The enumeration of all these particulars — interrupted, as it constantly was, by unavailing lamentations on one side and by useless self-reproaches on the other — occupied much more time than either mother or son had imagined. It was not till the clock in Mr. Blyth’s hall struck, that Mrs. Thorpe discovered how much longer her absence from home had lasted than she had intended it should on leaving Baregrove Square. She rose directly, in great trepidation — took a hurried leave of Valentine, who was loitering about his front garden — sent the kindest messages she could think of to the ladies above stairs — and departed at once for home. Zack escorted her to the entrance of the square; and, on taking leave, showed the sincerity of his contrition in a very unexpected and desperate manner, by actually offering to return home then and there with his mother, if she wished it! Mrs. Thorpe’s heart yearned to take him at his word, but she remembered the doctor’s orders and the critical condition of her husband’s health; and forced herself to confess to Zack that the favorable time for his return had not yet arrived. After this — with mutual promises to communicate again soon through Valentine — they parted very sadly, just at the entrance of Baregrove Square: Mrs. Thorpe hurrying nervously to her own door, Zack returning gloomily to Mr. Blyth’s house.

Meanwhile, how had Mat been occupying himself, since he had left his young friend alone in the lodging in Kirk Street?

He had really gone out, as Zack had supposed, for one of those long night-walks of his, which usually took him well into the country before the first grey of daylight had spread far over the sky.

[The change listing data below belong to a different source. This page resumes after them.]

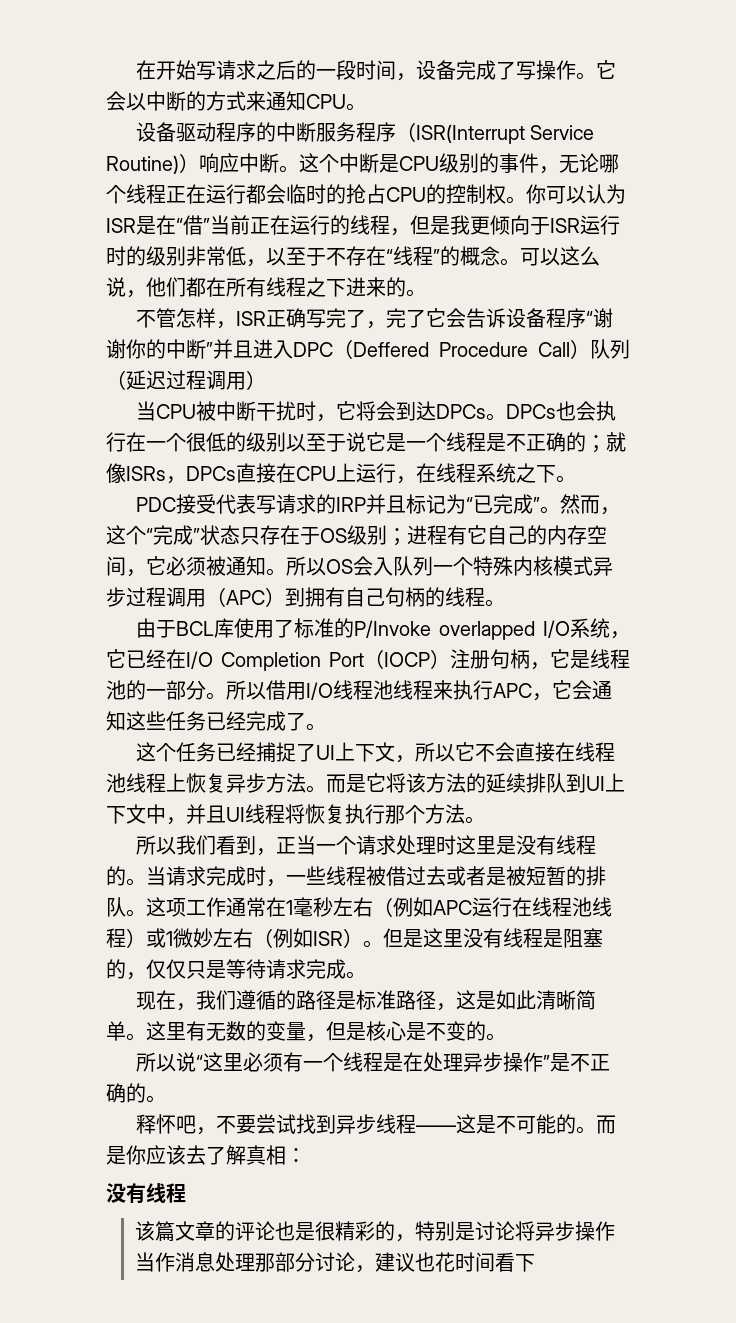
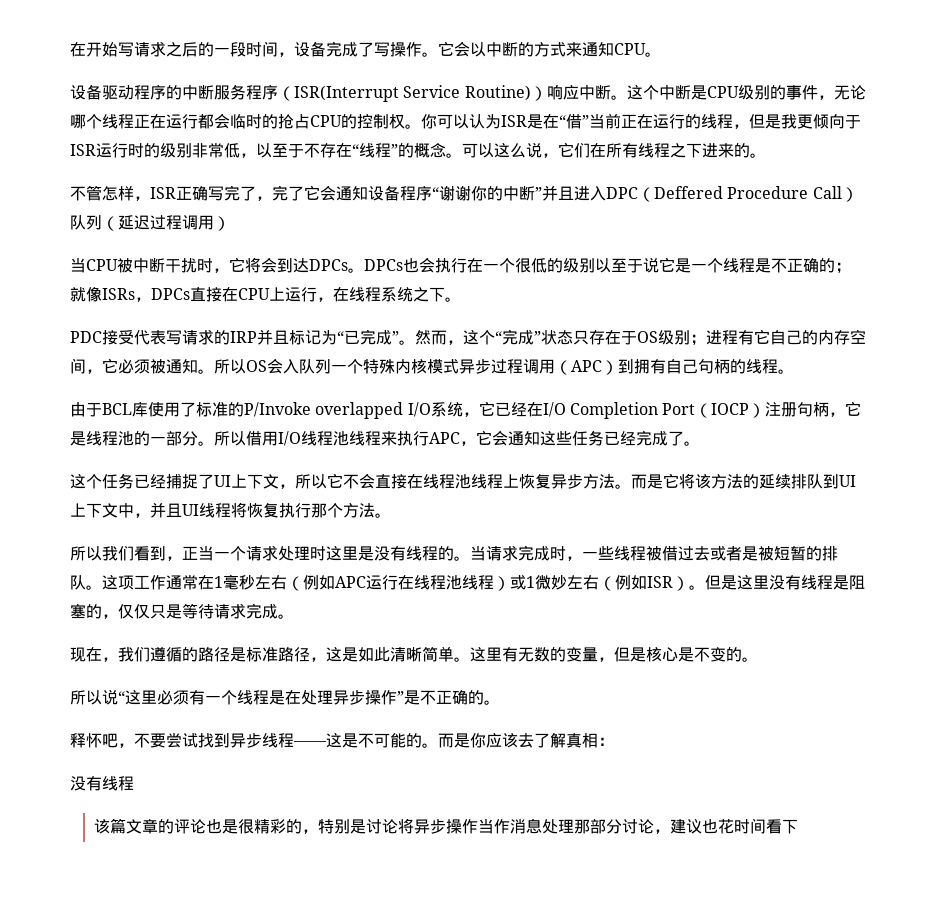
[146,277,206,297] 他们都 -> [558,142,590,158] 它们
[466,308,507,328] 告诉 -> [336,186,368,201] 通知

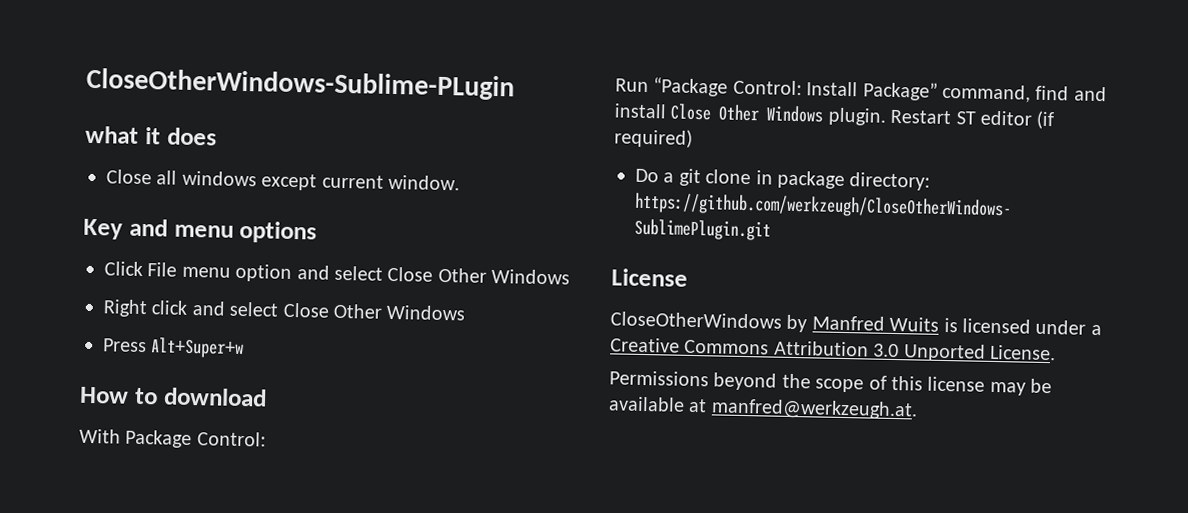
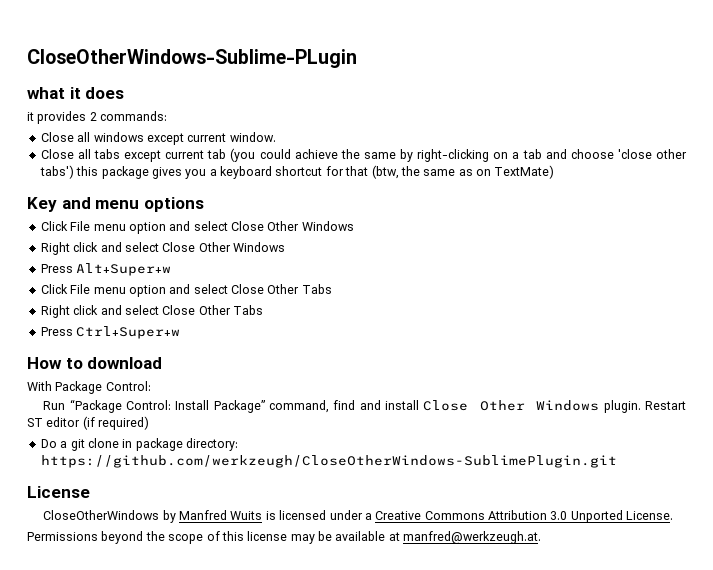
(217, 136) none -> [27,111,168,124] // it provides 2 commands:
(460, 182) none -> [40,148,687,162] [39,165,555,179] // Close all tabs except current tab (you could achieve the same by right-clicking on a tab and choose 'close other tabs') this package gives you a keyboard shortcut for that (btw, the same as on TextMate)
(245, 348) none -> [40,284,332,297] [40,305,263,318] [40,326,181,339] // Click File menu option and select Close Other Tabs // Right click and select Close Other Tabs // Press Ctrl+Super+w

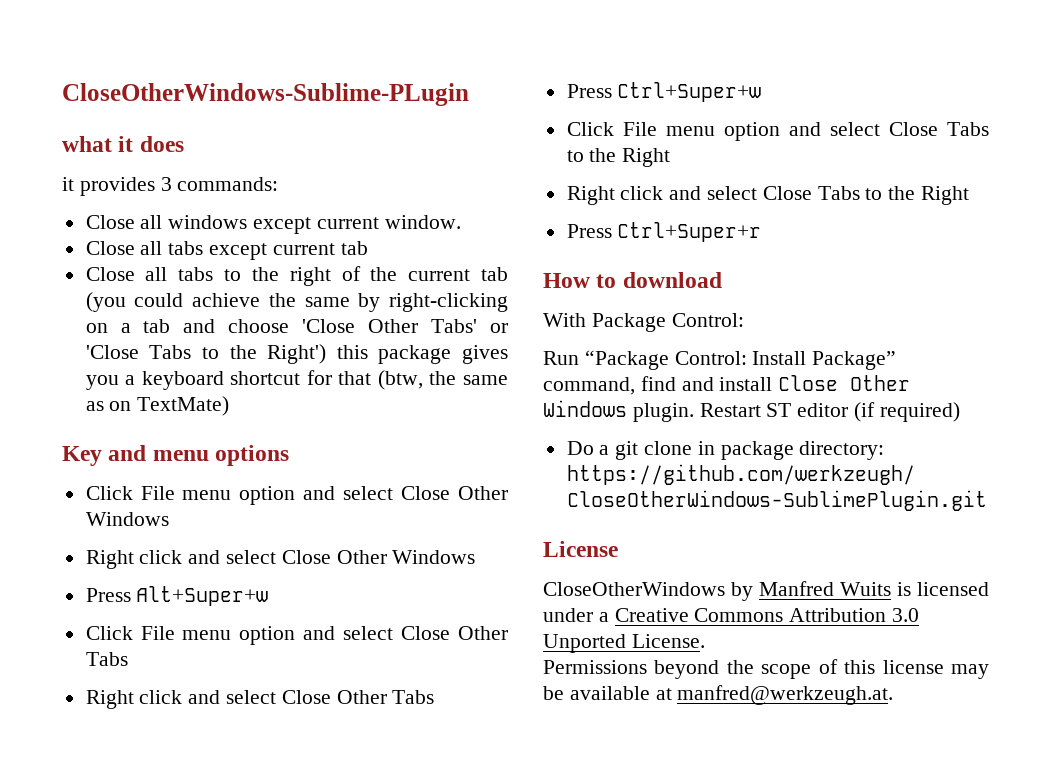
[89,112,97,121] 2 -> [160,177,172,191] 3
(227, 154) none -> [85,266,508,286] // Close all tabs to the right of the current tab
[617,149,687,159] [39,165,74,179] 'close other tabs') -> [302,319,508,333] [85,344,327,364] 'Close Other Tabs' or 'Close Tabs to the Right')
(181, 332) none -> [566,122,989,141] [566,148,671,167] [566,186,970,205] [566,222,762,242] // Click File menu option and select Close Tabs to the Right // Right click and select Close Tabs to the Right // Press Ctrl+Super+r

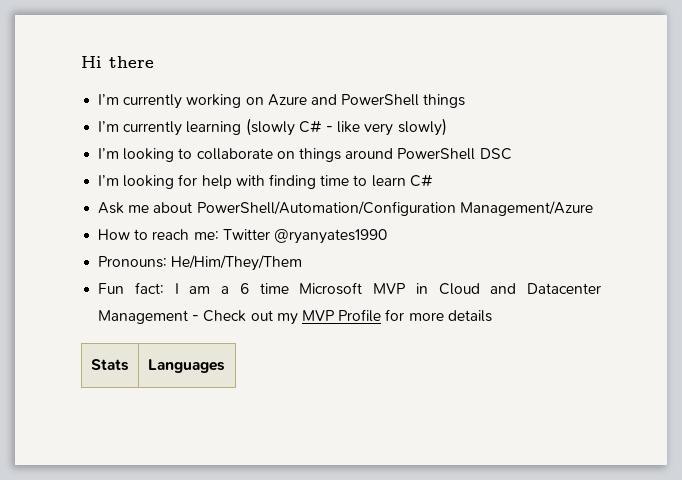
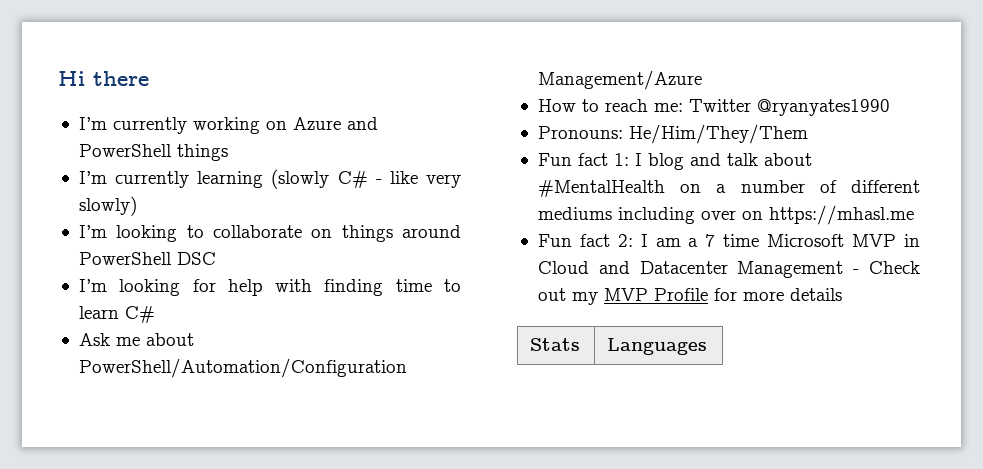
[134,282,164,294] fact: -> [577,153,812,170] [537,180,920,197] [537,205,914,225] [537,234,633,247] fact 1: I blog and talk about #MentalHealth on a number of different mediums including over on https://mhasl.me // Fun fact 2:
[239,283,249,294] 6 -> [705,234,716,247] 7

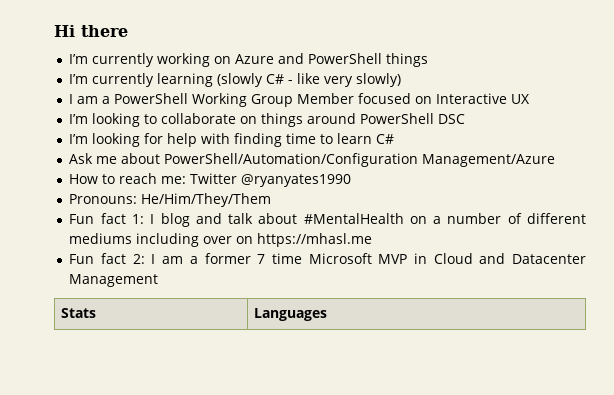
(137, 206) none -> [69,93,531,107] // I am a PowerShell Working Group Member focused on Interactive UX
(699, 242) none -> [204,253,251,264] former
[853,261,920,274] [537,288,842,305] - Check out my MVP Profile for more details -> (159, 280) none

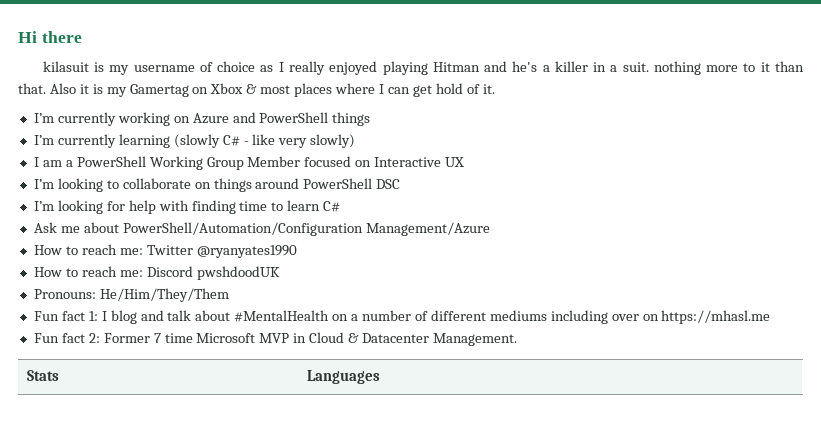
(128, 31) none -> [42,61,804,75] [18,83,495,97] // kilasuit is my username of choice as I really enjoyed playing Hitman and he's a killer in a suit. nothing more to it than that. Also it is my Gamertag on Xbox & most places where I can get hold of it.
(352, 180) none -> [33,266,280,280] // How to reach me: Discord pwshdoodUK
[151,253,251,264] I am a former -> [103,333,150,343] Former
[479,253,587,264] [69,274,159,287] and Datacenter Management -> [348,333,517,346] & Datacenter Management.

On ordinary occasions, he only indulged in these oddly-timed pedestrian excursions because the restless habits engendered by his vagabond life, made him incapable of conforming to civilized hours by spending the earliest part of the morning, like other people, inactively in bed. On this particular occasion, however, he had gone out with something like a special purpose; for he had left Kirk Street, not so much for the sake of taking a walk, as for the sake of thinking clearly and at his ease. Mat’s brain was never so fertile in expedients as when he was moving his limbs freely in the open air.

Hardly a chance word had dropped from Zack that night which had not either confirmed him in his resolution to possess himself of Valentine’s Hair Bracelet, or helped to suggest to him the manner in which his determination to obtain it might be carried out. The first great necessity imposed on him by his present design, was to devise the means of secretly opening the painter’s bureau; the second was to hit on some safe method — should no chance opportunity occur — of approaching it unobserved. Mat had remarked that Mr. Blyth wore the key of the bureau attached to his watch chain; and Mat had just heard from young Thorpe that Mr. Blyth was about to pay them a visit in Kirk Street. On the evening of that visit, therefore, the first of the two objects — the discovery of a means of secretly opening the bureau — might, in some way, be attained. How?